My understanding is that the main difference between the two methods is that in "write-through" method data is written to the main memory through the cache immediately, while in "write-back" data is written in a "later time".
We still need to wait for the memory in "later time" so What is the benefit of "write-through"?
The benefit of write-through to main memory is that it simplifies the design of the computer system. With write-through, the main memory always has an up-to-date copy of the line. So when a read is done, main memory can always reply with the requested data.
If write-back is used, sometimes the up-to-date data is in a processor cache, and sometimes it is in main memory. If the data is in a processor cache, then that processor must stop main memory from replying to the read request, because the main memory might have a stale copy of the data. This is more complicated than write-through.
Also, write-through can simplify the cache coherency protocol because it doesn't need the Modify state. The Modify state records that the cache must write back the cache line before it invalidates or evicts the line. In write-through a cache line can always be invalidated without writing back since memory already has an up-to-date copy of the line.
One more thing - on a write-back architecture software that writes to memory-mapped I/O registers must take extra steps to make sure that writes are immediately sent out of the cache. Otherwise writes are not visible outside the core until the line is read by another processor or the line is evicted.
Hope this article can help you Differences between disk Cache Write-through and Write-back
Write-through: Write is done synchronously both to the cache and to the backing store.
Write-back (or Write-behind): Writing is done only to the cache. A modified cache block is written back to the store, just before it is replaced.
Write-through: When data is updated, it is written to both the cache and the back-end storage. This mode is easy for operation but is slow in data writing because data has to be written to both the cache and the storage.
Write-back: When data is updated, it is written only to the cache.
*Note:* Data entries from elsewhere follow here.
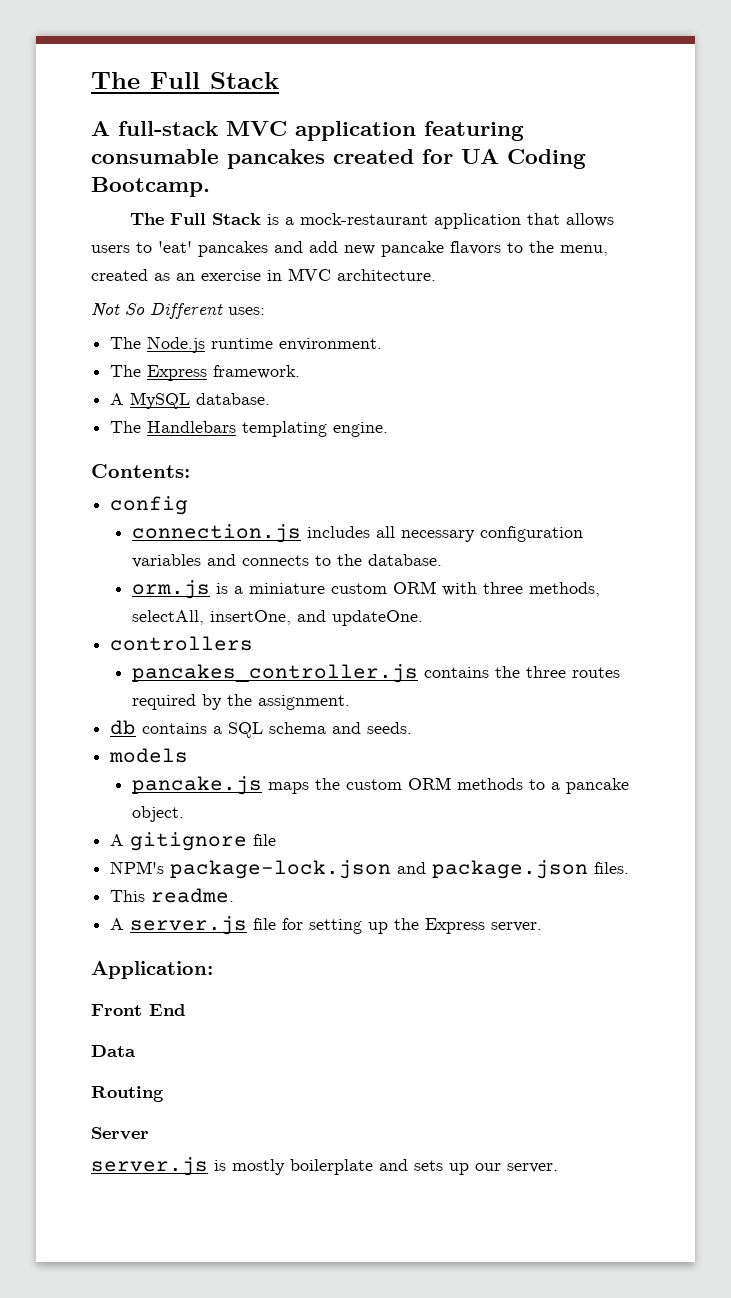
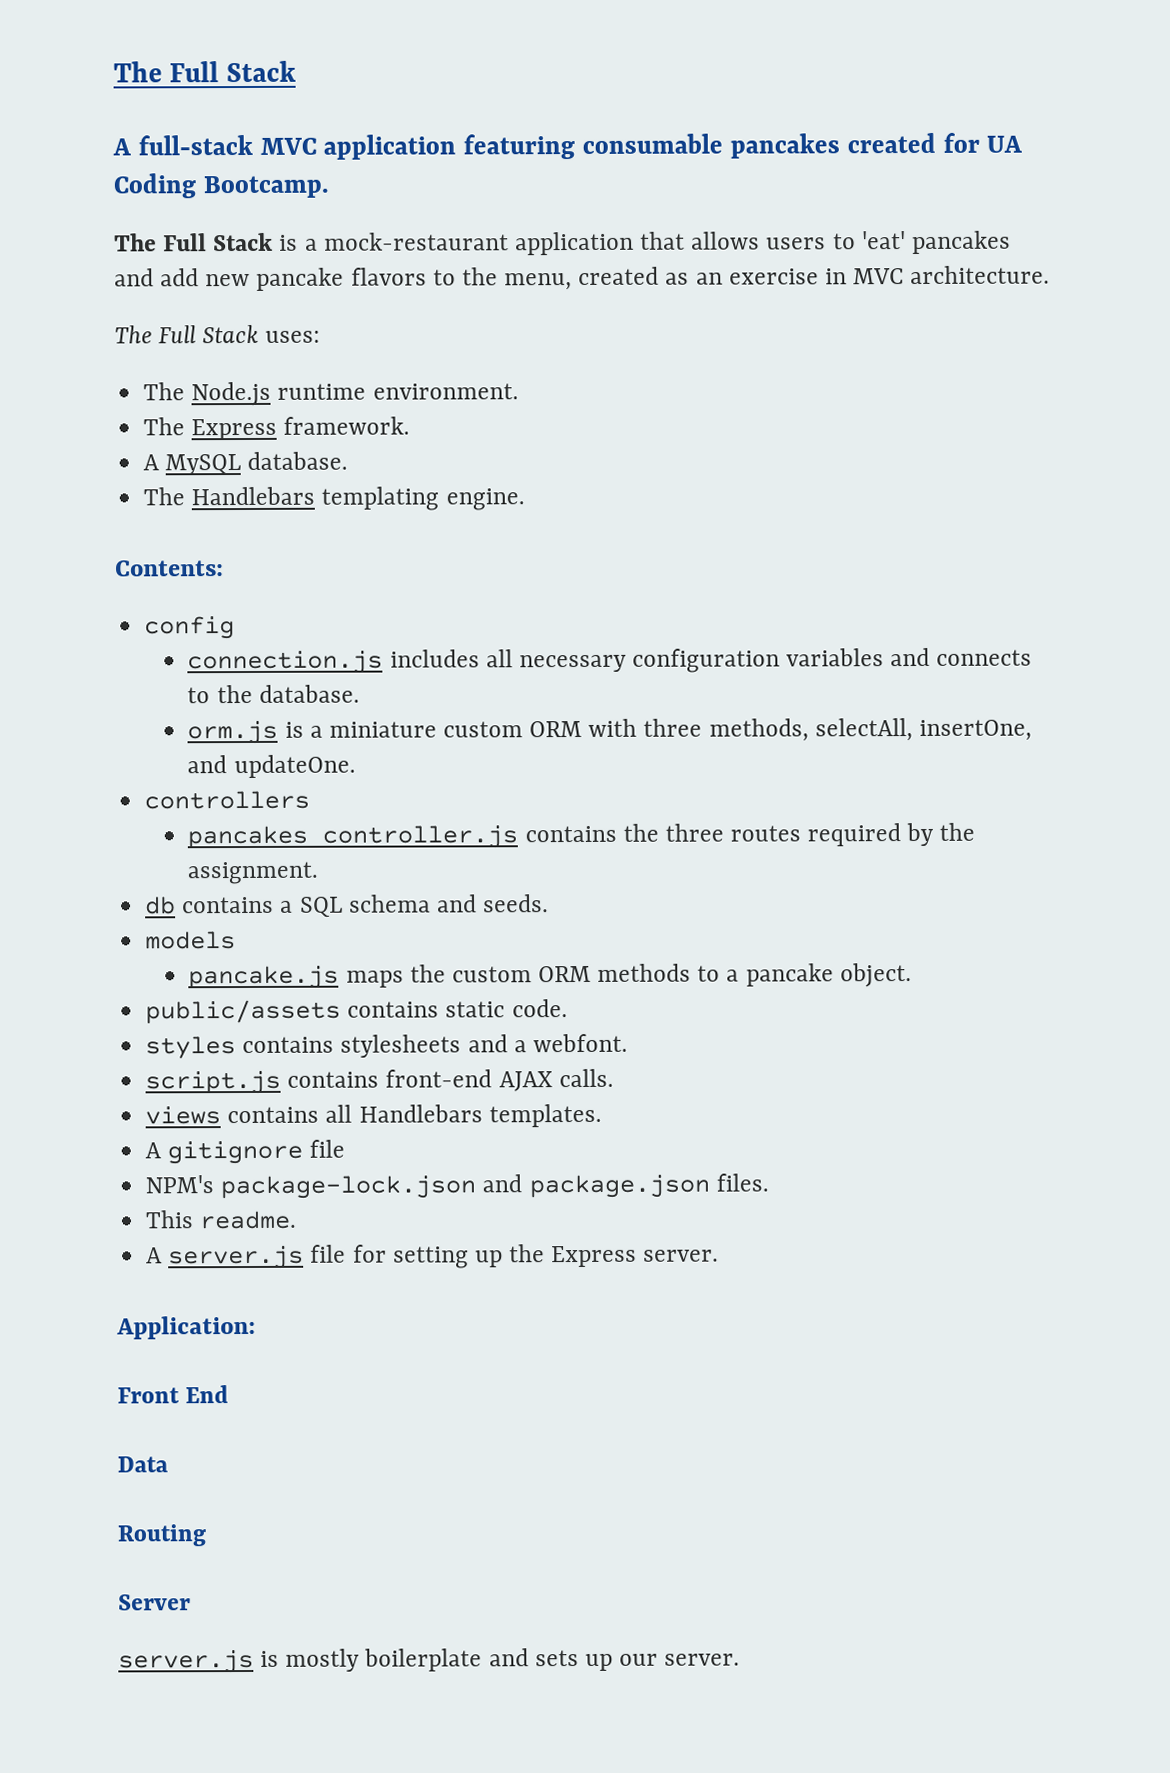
- Not So Different uses:
+ The Full Stack uses:
+ public/assets contains static code.
+ styles contains stylesheets and a webfont.
+ script.js contains front-end AJAX calls.
+ views contains all Handlebars templates.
The modified data is written to the back-end storage only when data is removed from the cache. This mode has fast data write speed but data will be lost if a power failure occurs before the updated data is written to the storage.
Let's look at this with the help of an example.
Suppose we have a direct mapped cache and the write back policy is used. So we have a valid bit, a dirty bit, a tag and a data field in a cache line.
Suppose we have an operation : write A ( where A is mapped to the first line of the cache).
What happens is that the data(A) from the processor gets written to the first line of the cache. The valid bit and tag bits are set. The dirty bit is set to 1.
Dirty bit simply indicates was the cache line ever written since it was last brought into the cache!
Now suppose another operation is performed : read E(where E is also mapped to the first cache line)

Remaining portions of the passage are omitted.